[Exercise goal]: The data below is to be written out exactly, with no pictures.

── Task data

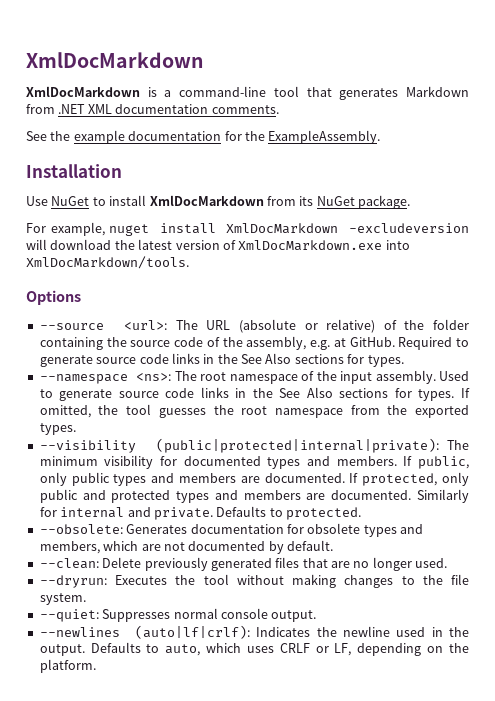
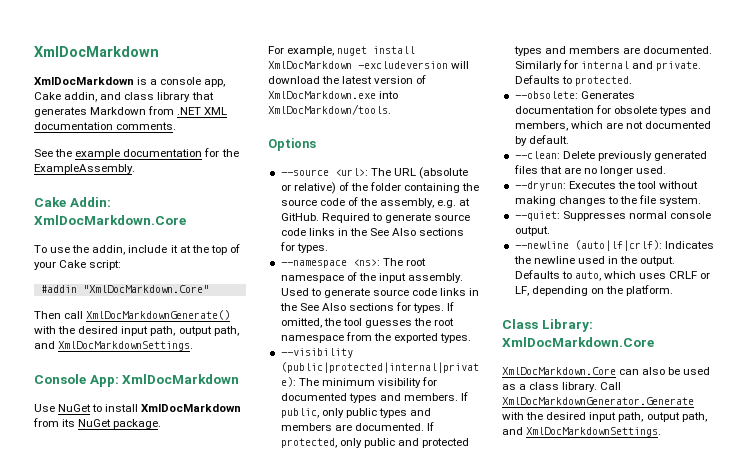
[179,86,299,97] command-line tool -> [160,77,226,87] [34,92,191,102] console app, Cake addin, and class library
[26,164,122,178] Installation -> [34,197,111,207] [34,215,186,225] [34,244,240,255] [34,260,122,270] [40,285,209,293] [34,310,231,320] [34,326,239,336] [34,341,194,351] [34,374,240,387] Cake Addin: XmlDocMarkdown.Core // To use the addin, include it at the top of your Cake script: // #addin "XmlDocMarkdown.Core" // Then call XmlDocMarkdownGenerate() with the desired input path, output path, and XmlDocMarkdownSettings. // Console App: XmlDocMarkdown
[39,627,120,637] --newlines -> [514,241,569,249] --newline
(96, 666) none -> [502,319,593,332] [502,337,654,347] [502,367,711,375] [502,382,622,392] [502,397,694,405] [502,412,707,422] [502,427,662,437] // Class Library: XmlDocMarkdown.Core // XmlDocMarkdown.Core can also be used as a class library. Call XmlDocMarkdownGenerator.Generate with the desired input path, output path, and XmlDocMarkdownSettings.

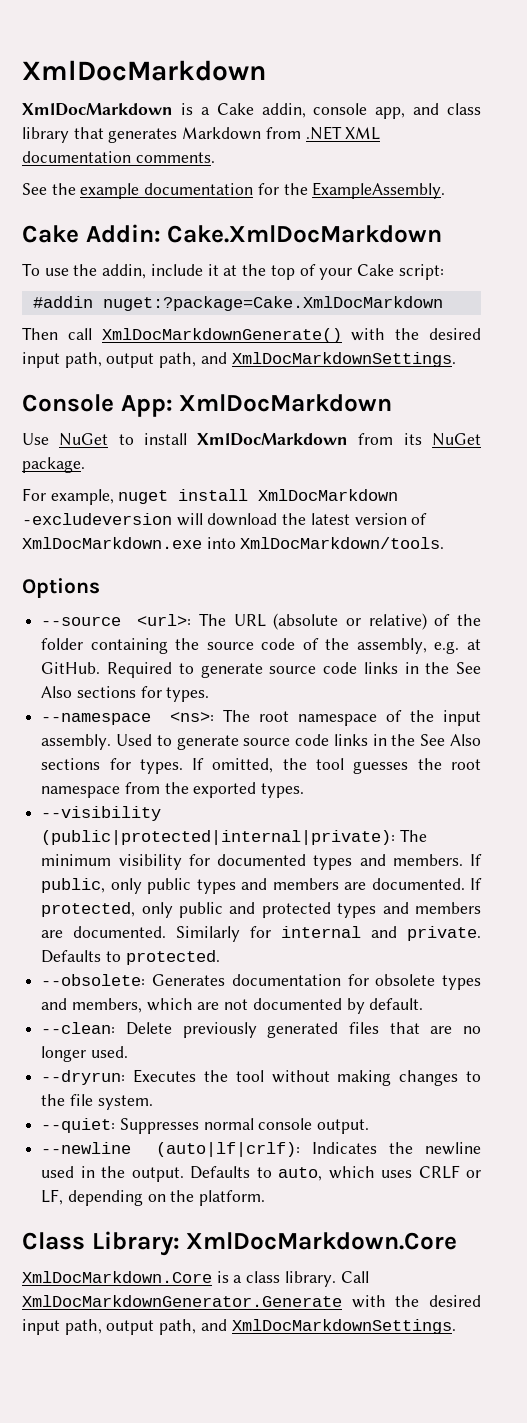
[160,77,226,87] [34,92,98,102] console app, Cake addin, -> [216,103,406,119] Cake addin, console app,
[34,215,186,225] XmlDocMarkdown.Core -> [167,225,443,243] Cake.XmlDocMarkdown
[82,285,209,293] "XmlDocMarkdown.Core" -> [102,296,443,311] nuget:?package=Cake.XmlDocMarkdown
[619,367,711,375] [502,384,516,390] can also be used as -> [216,1271,229,1283] is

────

[Task result]:
[179,86,299,97] command-line tool -> [160,77,226,87] [34,92,191,102] console app, Cake addin, and class library
[26,164,122,178] Installation -> [34,197,111,207] [34,215,186,225] [34,244,240,255] [34,260,122,270] [40,285,209,293] [34,310,231,320] [34,326,239,336] [34,341,194,351] [34,374,240,387] Cake Addin: XmlDocMarkdown.Core // To use the addin, include it at the top of your Cake script: // #addin "XmlDocMarkdown.Core" // Then call XmlDocMarkdownGenerate() with the desired input path, output path, and XmlDocMarkdownSettings. // Console App: XmlDocMarkdown
[39,627,120,637] --newlines -> [514,241,569,249] --newline
(96, 666) none -> [502,319,593,332] [502,337,654,347] [502,367,711,375] [502,382,622,392] [502,397,694,405] [502,412,707,422] [502,427,662,437] // Class Library: XmlDocMarkdown.Core // XmlDocMarkdown.Core can also be used as a class library. Call XmlDocMarkdownGenerator.Generate with the desired input path, output path, and XmlDocMarkdownSettings.

[160,77,226,87] [34,92,98,102] console app, Cake addin, -> [216,103,406,119] Cake addin, console app,
[34,215,186,225] XmlDocMarkdown.Core -> [167,225,443,243] Cake.XmlDocMarkdown
[82,285,209,293] "XmlDocMarkdown.Core" -> [102,296,443,311] nuget:?package=Cake.XmlDocMarkdown
[619,367,711,375] [502,384,516,390] can also be used as -> [216,1271,229,1283] is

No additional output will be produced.